PROMPT: Verbatim copy, images excluded: write out each record shown below.

*** Opening RECORDS SUPPLIED ***

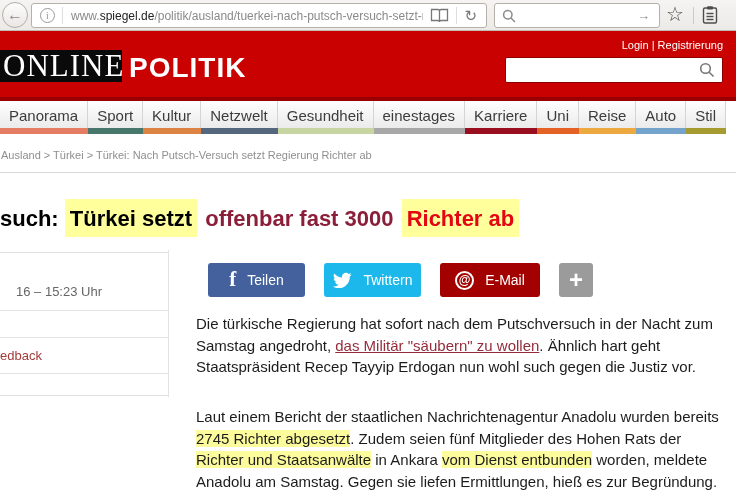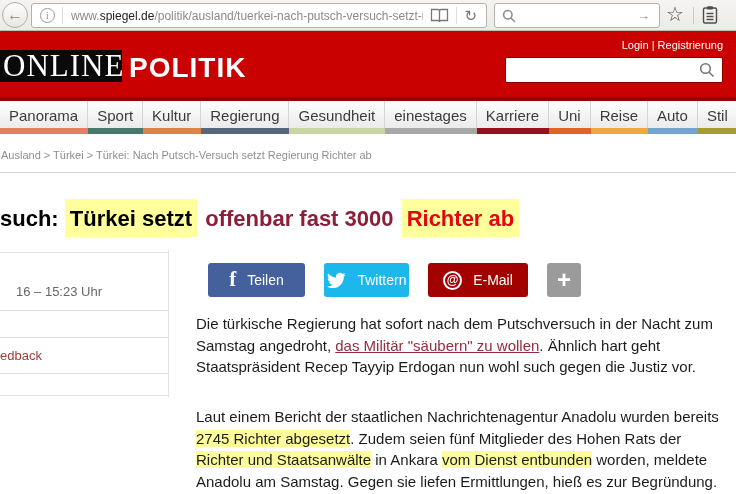--- a/index.html
+++ b/index.html
@@ -64,21 +64,21 @@
   
   .sline { position:absolute; left:0; width:168px; height:1px; background:#e2e2e2; }
   .vline { position:absolute; left:168px; top:250px; width:1px; height:147px; background:#e2e2e2; }
   .side-date { position:absolute; left:16px; top:284px; font-size:13px; color:#666; }
   .side-feedback { position:absolute; left:0; top:348px; font-size:13px; color:#a33a3a; text-decoration:none; }
   
   .share-row { position:absolute; left:208px; top:263px; display:flex; gap:19px; }
   .share-btn { height:34px; border-radius:3px; color:#fff; font-size:14px;
     display:flex; align-items:center; justify-content:center; gap:11px; }
   .btn-fb { width:97px; }
-  .btn-tw { width:85px; }
+  .btn-tw { width:97px; }
   .btn-em { width:100px; }
   .btn-plus { width:34px; font-size:24px; font-weight:bold; }
   .fb-f { font-family:"Liberation Serif", serif; font-weight:bold; font-size:21px; margin-top:-2px; }
   .at-circle { width:19px; height:19px; border:2px solid #fff; border-radius:50%;
     font-size:12px; line-height:15px; text-align:center; font-weight:bold; }
   
   .para { position:absolute; left:196px; width:534px; font-size:15px;
     line-height:21.5px; color:#1c1c1c; }
   .p1 { top:313px; }
   .p2 { top:406px; }
@@ -155,21 +155,21 @@
     </div>
     <div class="navitem">
       <span class="navlabel">Sport</span>
       <span class="navstrip" style="background-color: rgb(72, 119, 107);"></span>
     </div>
     <div class="navitem">
       <span class="navlabel">Kultur</span>
       <span class="navstrip" style="background-color: rgb(221, 132, 69);"></span>
     </div>
     <div class="navitem">
-      <span class="navlabel">Regierung</span>
+      <span class="navlabel">Netzwelt</span>
       <span class="navstrip" style="background-color: rgb(85, 103, 125);"></span>
     </div>
     <div class="navitem">
       <span class="navlabel">Gesundheit</span>
       <span class="navstrip" style="background-color: rgb(198, 213, 162);"></span>
     </div>
     <div class="navitem">
       <span class="navlabel">einestages</span>
       <span class="navstrip" style="background-color: rgb(168, 168, 168);"></span>
     </div>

*** Closing RECORDS SUPPLIED ***

WRITTEN RESPONSE:
--- a/index.html
+++ b/index.html
@@ -64,21 +64,21 @@
   
   .sline { position:absolute; left:0; width:168px; height:1px; background:#e2e2e2; }
   .vline { position:absolute; left:168px; top:250px; width:1px; height:147px; background:#e2e2e2; }
   .side-date { position:absolute; left:16px; top:284px; font-size:13px; color:#666; }
   .side-feedback { position:absolute; left:0; top:348px; font-size:13px; color:#a33a3a; text-decoration:none; }
   
   .share-row { position:absolute; left:208px; top:263px; display:flex; gap:19px; }
   .share-btn { height:34px; border-radius:3px; color:#fff; font-size:14px;
     display:flex; align-items:center; justify-content:center; gap:11px; }
   .btn-fb { width:97px; }
-  .btn-tw { width:85px; }
+  .btn-tw { width:97px; }
   .btn-em { width:100px; }
   .btn-plus { width:34px; font-size:24px; font-weight:bold; }
   .fb-f { font-family:"Liberation Serif", serif; font-weight:bold; font-size:21px; margin-top:-2px; }
   .at-circle { width:19px; height:19px; border:2px solid #fff; border-radius:50%;
     font-size:12px; line-height:15px; text-align:center; font-weight:bold; }
   
   .para { position:absolute; left:196px; width:534px; font-size:15px;
     line-height:21.5px; color:#1c1c1c; }
   .p1 { top:313px; }
   .p2 { top:406px; }
@@ -155,21 +155,21 @@
     </div>
     <div class="navitem">
       <span class="navlabel">Sport</span>
       <span class="navstrip" style="background-color: rgb(72, 119, 107);"></span>
     </div>
     <div class="navitem">
       <span class="navlabel">Kultur</span>
       <span class="navstrip" style="background-color: rgb(221, 132, 69);"></span>
     </div>
     <div class="navitem">
-      <span class="navlabel">Regierung</span>
+      <span class="navlabel">Netzwelt</span>
       <span class="navstrip" style="background-color: rgb(85, 103, 125);"></span>
     </div>
     <div class="navitem">
       <span class="navlabel">Gesundheit</span>
       <span class="navstrip" style="background-color: rgb(198, 213, 162);"></span>
     </div>
     <div class="navitem">
       <span class="navlabel">einestages</span>
       <span class="navstrip" style="background-color: rgb(168, 168, 168);"></span>
     </div>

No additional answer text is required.